MQ-GNN: A Multi-Queue Pipelined Architecture for Scalable and Efficient GNN Training
Irfan Ullah, Young-Koo Lee
TL;DR
MQ-GNN tackles the core bottlenecks in scalable multi-GPU GNN training by tying together a multi-queue pipelined architecture with Ready-to-Update Asynchronous Consistent Modeling (RaCoM), global neighbor sampling with caching, and an adaptive queue-sizing strategy. The method interleaves mini-batch generation, data transfer, computation, and gradient/model updates while asynchronously sharing gradients and periodically synchronizing models to control staleness. Empirical evaluations across four large-scale datasets and diverse baselines show substantial throughput gains (up to 4.6x) and improved GPU utilization (around 30%), with only minor drops in accuracy.
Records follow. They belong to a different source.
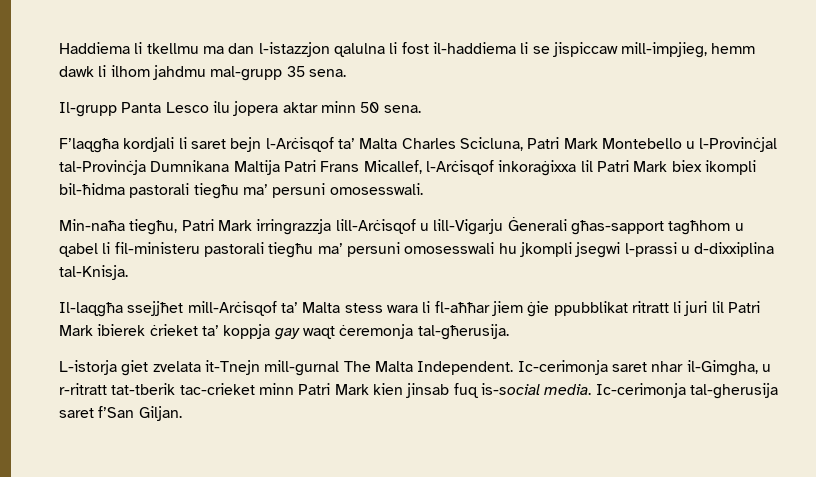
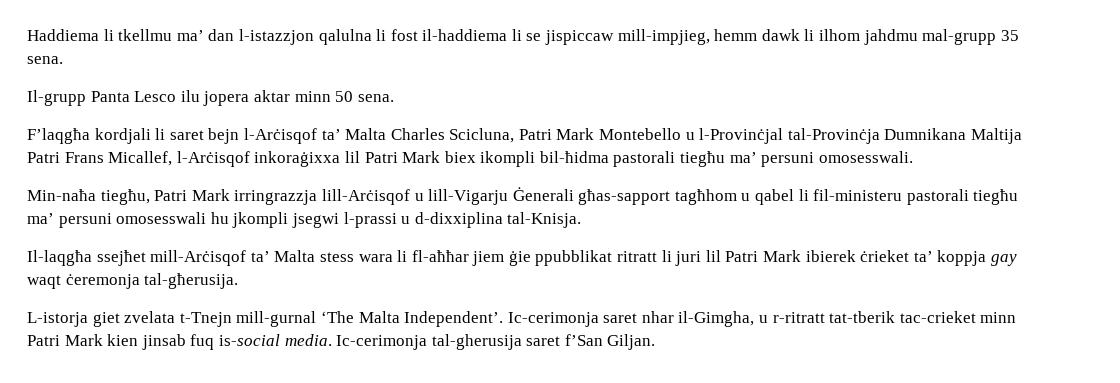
- Haddiema li tkellmu ma dan l-istazzjon qalulna li fost il-haddiema li se jispiccaw mill-impjieg, hemm dawk li ilhom jahdmu mal-grupp 35 sena.
+ Haddiema li tkellmu ma’ dan l-istazzjon qalulna li fost il-haddiema li se jispiccaw mill-impjieg, hemm dawk li ilhom jahdmu mal-grupp 35 sena.
- Il-laqgħa ssejjħet mill-Arċisqof ta’ Malta stess wara li fl-aħħar jiem ġie ppubblikat ritratt li juri lil Patri Mark ibierek ċrieket ta’ koppja gay waqt ċeremonja tal-għerusija.
+ Il-laqgħa ssejħet mill-Arċisqof ta’ Malta stess wara li fl-aħħar jiem ġie ppubblikat ritratt li juri lil Patri Mark ibierek ċrieket ta’ koppja gay waqt ċeremonja tal-għerusija.
- L-istorja giet zvelata it-Tnejn mill-gurnal The Malta Independent.
+ L-istorja giet zvelata t-Tnejn mill-gurnal ‘The Malta Independent’.

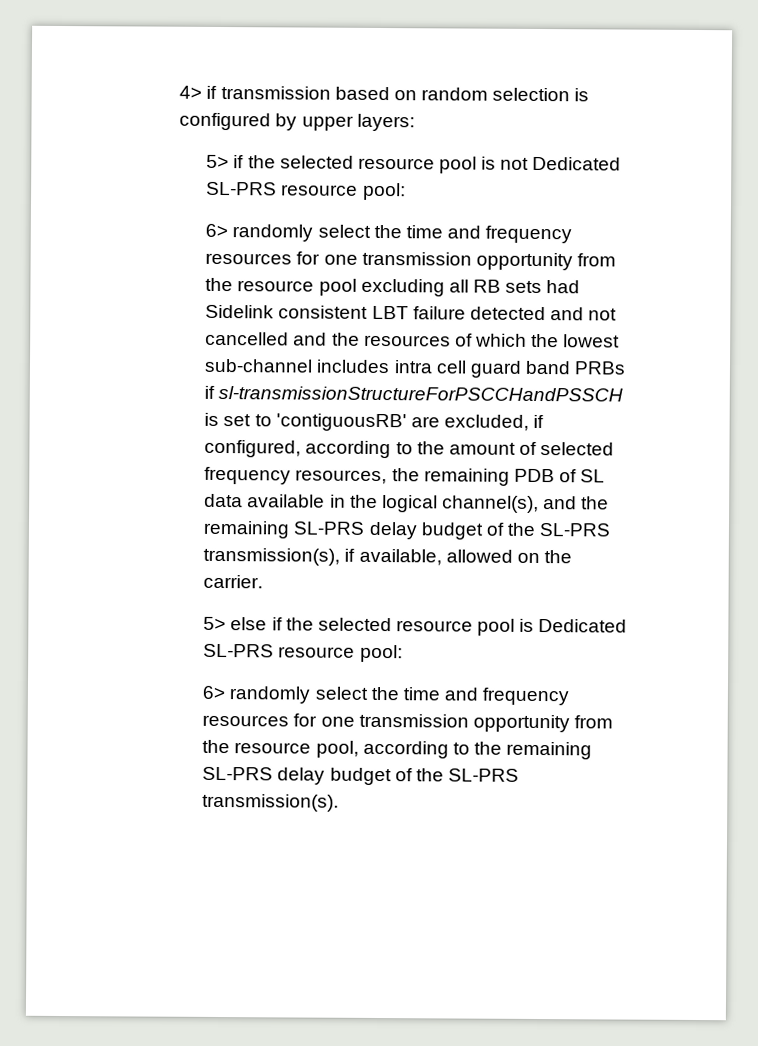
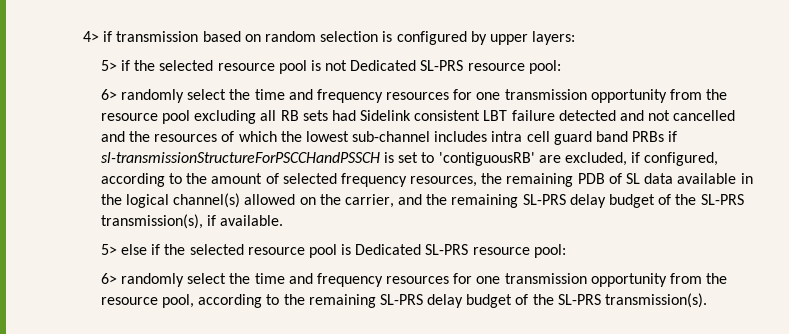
- 6> randomly select the time and frequency resources for one transmission opportunity from the resource pool excluding all RB sets had Sidelink consistent LBT failure detected and not cancelled and the resources of which the lowest sub-channel includes intra cell guard band PRBs if sl-transmissionStructureForPSCCHandPSSCH is set to 'contiguousRB' are excluded, if configured, according to the amount of selected frequency resources, the remaining PDB of SL data available in the logical channel(s), and the remaining SL-PRS delay budget of the SL-PRS transmission(s), if available, allowed on the carrier.
+ 6> randomly select the time and frequency resources for one transmission opportunity from the resource pool excluding all RB sets had Sidelink consistent LBT failure detected and not cancelled and the resources of which the lowest sub-channel includes intra cell guard band PRBs if sl-transmissionStructureForPSCCHandPSSCH is set to 'contiguousRB' are excluded, if configured, according to the amount of selected frequency resources, the remaining PDB of SL data available in the logical channel(s) allowed on the carrier, and the remaining SL-PRS delay budget of the SL-PRS transmission(s), if available.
These results demonstrate MQ-GNN as a practical, scalable framework for efficient multi-GPU GNN training in both dense and sparse graphs.
Abstract
Graph Neural Networks (GNNs) are powerful tools for learning graph-structured data, but their scalability is hindered by inefficient mini-batch generation, data transfer bottlenecks, and costly inter-GPU synchronization. Existing training frameworks fail to overlap these stages, leading to suboptimal resource utilization. This paper proposes MQ-GNN, a multi-queue pipelined framework that maximizes training efficiency by interleaving GNN training stages and optimizing resource utilization. MQ-GNN introduces Ready-to-Update Asynchronous Consistent Model (RaCoM), which enables asynchronous gradient sharing and model updates while ensuring global consistency through adaptive periodic synchronization. Additionally, it employs global neighbor sampling with caching to reduce data transfer overhead and an adaptive queue-sizing strategy to balance computation and memory efficiency. Experiments on four large-scale datasets and ten baseline models demonstrate that MQ-GNN achieves up to \boldmath $\bm{4.6\,\times}$ faster training time and 30% improved GPU utilization while maintaining competitive accuracy. These results establish MQ-GNN as a scalable and efficient solution for multi-GPU GNN training.